**Record set:**
☆ ☆ ☆ ☆
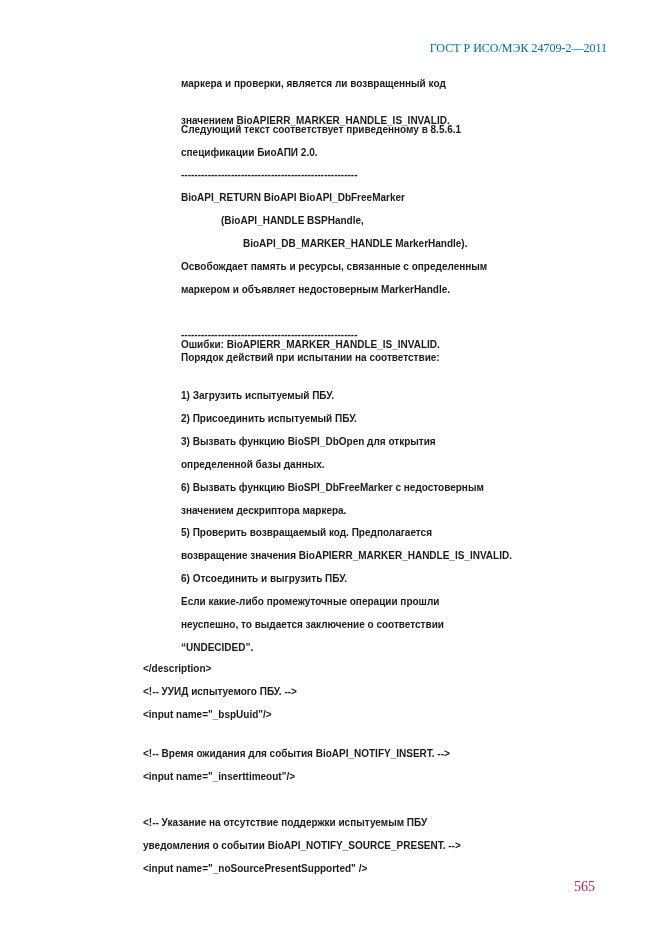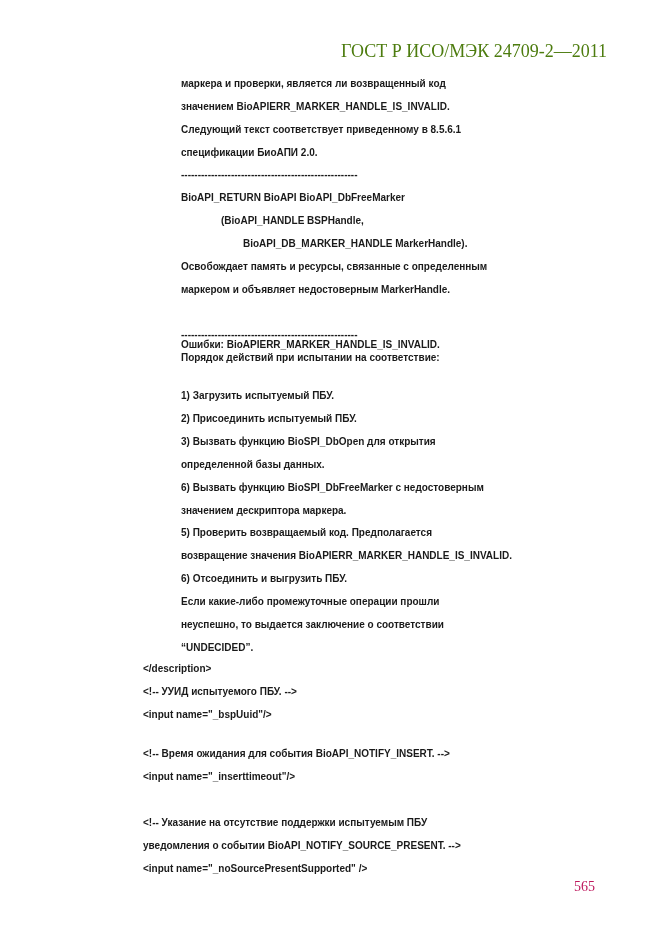--- a/index.html
+++ b/index.html
@@ -19,8 +19,8 @@
     top: 41px;
     right: 54px;
     font-family: "Liberation Serif", serif;
-    font-size: 18px;
-    color: #4d7c0f;
+    font-size: 12px;
+    color: #0369a1;
     letter-spacing: 0px;
   }
   .page-number {

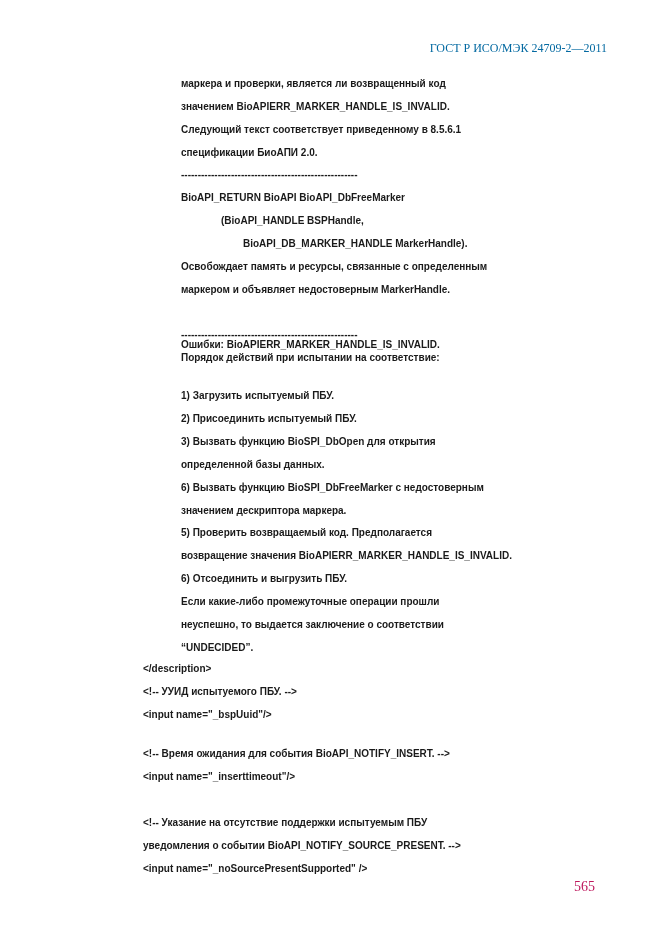--- a/index.html
+++ b/index.html
@@ -54,7 +54,7 @@
 
 <div class="code-body" id="code-body">
     <div class="line" style="left: 181px; top: 4px;">маркера и проверки, является ли возвращенный код</div>
-    <div class="line" style="left: 181px; top: 27px;">значением BioAPIERR_MARKER_HANDLE_IS_INVALID.</div>
+    <div class="line" style="left: 181px; top: 41px;">значением BioAPIERR_MARKER_HANDLE_IS_INVALID.</div>
     <div class="line" style="left: 181px; top: 50px;">Следующий текст соответствует приведенному в 8.5.6.1</div>
     <div class="line" style="left: 181px; top: 73px;">спецификации БиоАПИ 2.0.</div>
     <div class="line" style="left: 181px; top: 95px;">-----------------------------------------------------</div>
☆ ☆ ☆ ☆
**Description of the task:** Copy the data above line for line, skipping every picture.

**Output for this exercise:**
--- a/index.html
+++ b/index.html
@@ -19,8 +19,8 @@
     top: 41px;
     right: 54px;
     font-family: "Liberation Serif", serif;
-    font-size: 18px;
-    color: #4d7c0f;
+    font-size: 12px;
+    color: #0369a1;
     letter-spacing: 0px;
   }
   .page-number {

--- a/index.html
+++ b/index.html
@@ -54,7 +54,7 @@
 
 <div class="code-body" id="code-body">
     <div class="line" style="left: 181px; top: 4px;">маркера и проверки, является ли возвращенный код</div>
-    <div class="line" style="left: 181px; top: 27px;">значением BioAPIERR_MARKER_HANDLE_IS_INVALID.</div>
+    <div class="line" style="left: 181px; top: 41px;">значением BioAPIERR_MARKER_HANDLE_IS_INVALID.</div>
     <div class="line" style="left: 181px; top: 50px;">Следующий текст соответствует приведенному в 8.5.6.1</div>
     <div class="line" style="left: 181px; top: 73px;">спецификации БиоАПИ 2.0.</div>
     <div class="line" style="left: 181px; top: 95px;">-----------------------------------------------------</div>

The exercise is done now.